Thus, the present research considers a substandard form to be a kind of a semiotic mechanism integrating cognition and social interaction. Prototypical and situational cognitive models compress the semantic potential of lexical concepts and activate different sorts of knowledge in common language nominations. Conceptual projection derives from the intention of the speaker who perceives the reality and has a cognitive image of it to self-express and create a vivid picture highlighting the imagery and the emotional component of their values. This research encompasses the Russian language lexicographic material and its actualization in newspaper and poetic translations.
3. Empirical Data
The empirical data, that we research, comprise three levels of study: the study of dictionary data as common language variety, the discourse analysis of newspaper evidence being common discourse variety, and the literary insight into the Russian language Fergusson's and Burns's poetic translations as an individual discourse variety.
The interaction of world knowledge and language semantics scales accumulated social experience as a fixed reflection of the lexical system of a language in a dictionary. Common language forms mirror practically every fragment of reality; thus, they can be described as a separate semantic landscape filled with various nominations from simplified units for space and time parameters used in everyday speech to stylistically (emotively, expressively, or evaluatively) marked ones.
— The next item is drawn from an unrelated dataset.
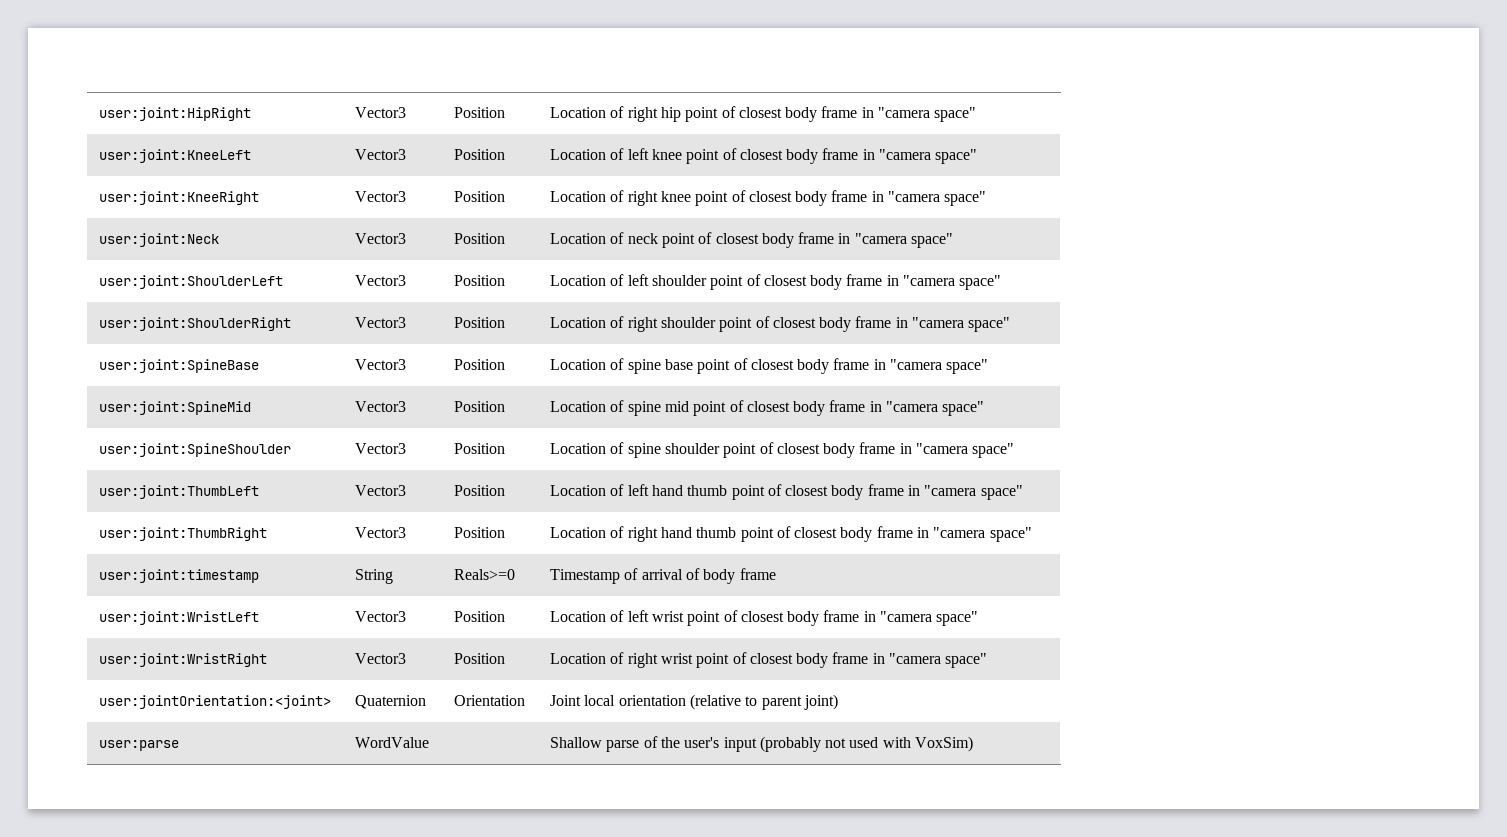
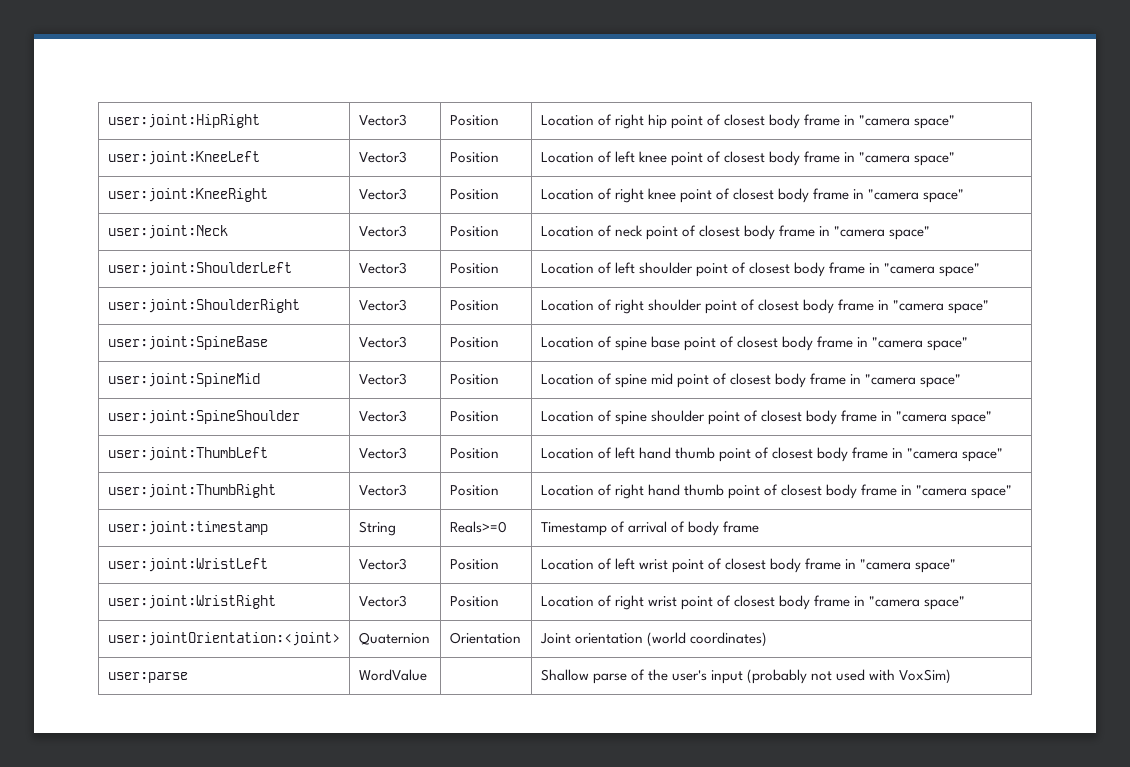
- user:jointOrientation:<joint> | Quaternion | Orientation | Joint local orientation (relative to parent joint)
+ user:jointOrientation:<joint> | Quaternion | Orientation | Joint orientation (world coordinates)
Knowledge and experience allow an individual to associatively and interpretatively process language segments and emotionally reflect on oneself, subjects, objects, phenomena, relations, characteristics,
actions, and functions that develop through specific cognitive models. Common language forms employ existing inventory, which acquire expressive pejorative shades ranging from familiarity to brutality and have neutral synonyms in literary language (sharakhnut' (colloquial for 'to strike'), drykhnut' (to sleep sluggishly and immoderately), drapanut' colloquial for 'to run away'), as well as other ways of figurative and descriptive nomination of realia, which have no synonyms in the literary language, for instance, zabuldyga ('a debauchee'). All language forms cited further and above are extracted by means of a continuous sampling analysis from The Explanatory Dictionary of the Russian Language by S. I. Ozhegov and N. Yu. Shvedova (1999).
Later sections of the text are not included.